Them being in the opposite spectrums has allowed me to dabble in the both worlds. So,I’ve always had an interest and enjoyed sitting down with my father and watching science documentaries on mathematics and at the same time I really did enjoy the human aspect of what my mother was involved in.
Understanding how decisions are made in the home, family planning, I think that sort of allowed me to cultivate my people skills! I do enjoy hanging out with people and talking to people about different things physically rather than in the abstract.
So with my career now in procurement and supply chain, I feel like I get a little bit of both. And so when it comes to contracts, I have to deal with numbers. You have to suspend what a suppliers… You have to see the risk.
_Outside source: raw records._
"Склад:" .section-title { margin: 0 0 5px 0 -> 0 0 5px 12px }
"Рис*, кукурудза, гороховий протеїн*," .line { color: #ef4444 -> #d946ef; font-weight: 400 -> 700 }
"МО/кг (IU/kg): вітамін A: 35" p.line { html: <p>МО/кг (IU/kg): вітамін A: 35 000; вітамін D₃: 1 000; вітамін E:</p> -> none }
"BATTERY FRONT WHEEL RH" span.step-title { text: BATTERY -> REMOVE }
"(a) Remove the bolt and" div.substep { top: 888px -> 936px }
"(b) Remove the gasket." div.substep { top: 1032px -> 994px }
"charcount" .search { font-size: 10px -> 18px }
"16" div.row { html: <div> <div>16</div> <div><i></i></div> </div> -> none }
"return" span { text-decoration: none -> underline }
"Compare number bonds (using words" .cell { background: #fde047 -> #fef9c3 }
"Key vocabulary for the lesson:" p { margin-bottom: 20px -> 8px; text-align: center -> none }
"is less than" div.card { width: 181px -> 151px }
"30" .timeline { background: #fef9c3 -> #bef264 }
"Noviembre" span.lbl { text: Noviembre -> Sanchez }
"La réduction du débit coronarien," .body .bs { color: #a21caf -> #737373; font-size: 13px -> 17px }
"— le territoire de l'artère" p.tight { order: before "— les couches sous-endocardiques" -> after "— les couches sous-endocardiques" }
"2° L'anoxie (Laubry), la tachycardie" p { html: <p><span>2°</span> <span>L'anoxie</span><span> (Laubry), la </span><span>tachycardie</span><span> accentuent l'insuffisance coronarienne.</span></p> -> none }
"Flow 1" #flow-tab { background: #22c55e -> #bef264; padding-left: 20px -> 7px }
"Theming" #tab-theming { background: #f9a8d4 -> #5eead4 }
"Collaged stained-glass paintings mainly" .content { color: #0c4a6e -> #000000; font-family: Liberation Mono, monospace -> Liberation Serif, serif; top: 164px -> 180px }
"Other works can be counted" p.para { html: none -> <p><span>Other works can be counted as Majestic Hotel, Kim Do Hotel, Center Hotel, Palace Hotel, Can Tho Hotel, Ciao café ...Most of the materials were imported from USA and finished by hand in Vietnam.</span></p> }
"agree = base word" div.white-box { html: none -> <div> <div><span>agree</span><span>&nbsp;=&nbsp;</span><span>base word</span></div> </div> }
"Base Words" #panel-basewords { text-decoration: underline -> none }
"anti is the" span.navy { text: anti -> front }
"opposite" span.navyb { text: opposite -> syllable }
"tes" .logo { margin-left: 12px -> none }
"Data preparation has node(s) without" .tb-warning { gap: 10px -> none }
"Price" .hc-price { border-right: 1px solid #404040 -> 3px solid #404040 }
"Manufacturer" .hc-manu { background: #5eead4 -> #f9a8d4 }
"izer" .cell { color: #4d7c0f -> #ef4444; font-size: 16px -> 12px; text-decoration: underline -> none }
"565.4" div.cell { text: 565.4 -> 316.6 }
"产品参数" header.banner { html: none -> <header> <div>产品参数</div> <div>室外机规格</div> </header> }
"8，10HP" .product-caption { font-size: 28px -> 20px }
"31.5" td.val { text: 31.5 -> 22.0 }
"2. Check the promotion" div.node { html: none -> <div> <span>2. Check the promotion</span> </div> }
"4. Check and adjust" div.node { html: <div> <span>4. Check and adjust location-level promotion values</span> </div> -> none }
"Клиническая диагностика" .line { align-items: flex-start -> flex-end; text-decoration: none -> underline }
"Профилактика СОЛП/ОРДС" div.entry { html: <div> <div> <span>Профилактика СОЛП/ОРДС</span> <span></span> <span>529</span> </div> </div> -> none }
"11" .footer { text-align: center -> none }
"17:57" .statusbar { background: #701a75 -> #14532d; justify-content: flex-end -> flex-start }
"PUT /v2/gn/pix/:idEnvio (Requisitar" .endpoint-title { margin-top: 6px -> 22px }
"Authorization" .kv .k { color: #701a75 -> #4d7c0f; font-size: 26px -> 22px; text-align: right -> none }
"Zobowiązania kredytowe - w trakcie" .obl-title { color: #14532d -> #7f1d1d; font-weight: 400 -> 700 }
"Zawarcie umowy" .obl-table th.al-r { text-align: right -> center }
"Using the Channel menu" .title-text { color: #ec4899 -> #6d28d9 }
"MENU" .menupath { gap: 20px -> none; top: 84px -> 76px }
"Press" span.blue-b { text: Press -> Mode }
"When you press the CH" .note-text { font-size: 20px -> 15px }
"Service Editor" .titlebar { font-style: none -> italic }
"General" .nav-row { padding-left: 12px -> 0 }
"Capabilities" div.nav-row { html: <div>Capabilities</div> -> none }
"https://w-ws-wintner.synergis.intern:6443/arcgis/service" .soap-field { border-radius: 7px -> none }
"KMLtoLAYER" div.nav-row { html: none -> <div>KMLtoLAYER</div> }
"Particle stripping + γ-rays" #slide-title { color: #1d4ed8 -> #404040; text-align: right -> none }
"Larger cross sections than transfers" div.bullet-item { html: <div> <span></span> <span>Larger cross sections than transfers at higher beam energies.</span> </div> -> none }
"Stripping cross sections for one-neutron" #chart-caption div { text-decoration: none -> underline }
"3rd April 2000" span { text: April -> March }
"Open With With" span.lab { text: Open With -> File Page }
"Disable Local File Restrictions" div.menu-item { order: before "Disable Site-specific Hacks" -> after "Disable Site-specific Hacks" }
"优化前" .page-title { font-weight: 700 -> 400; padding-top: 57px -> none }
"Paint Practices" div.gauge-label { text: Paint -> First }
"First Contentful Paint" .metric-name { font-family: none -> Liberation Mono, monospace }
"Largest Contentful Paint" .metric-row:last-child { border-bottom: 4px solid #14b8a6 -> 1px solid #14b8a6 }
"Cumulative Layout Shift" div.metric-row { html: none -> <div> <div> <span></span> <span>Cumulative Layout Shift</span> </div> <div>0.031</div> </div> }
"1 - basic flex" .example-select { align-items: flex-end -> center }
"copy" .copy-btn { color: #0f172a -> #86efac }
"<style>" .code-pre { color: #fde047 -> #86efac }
You have the see the rates that are being given, what you are negotiating will be your deterrent. There is a lot of mathematics that I have to deal with and I think that’s useful from my influence from my father.
I am very interested in dealing with people. You have to be on the phone to get a supplier and then you have to actually get suppliers that want to help you, but you have to work on your listening skills to learn how they do business and that they have other options that your value chain partner hasn’t thought of, and so in that case I am using my influence from my mom’s background and working with people and learning that they come from different perspectives.
The two of them, I think, givens me good balance that numbers are important and do speak a lot and louder than, at times, what people say. In time, if you want t get more done, you have to understand that picking up the phone and having a rapport with people and listening to where they’re coming from is just as important to a project that they have to complete.
So, in my daily life, I use a little bit of both my father’s background and my mother’s background.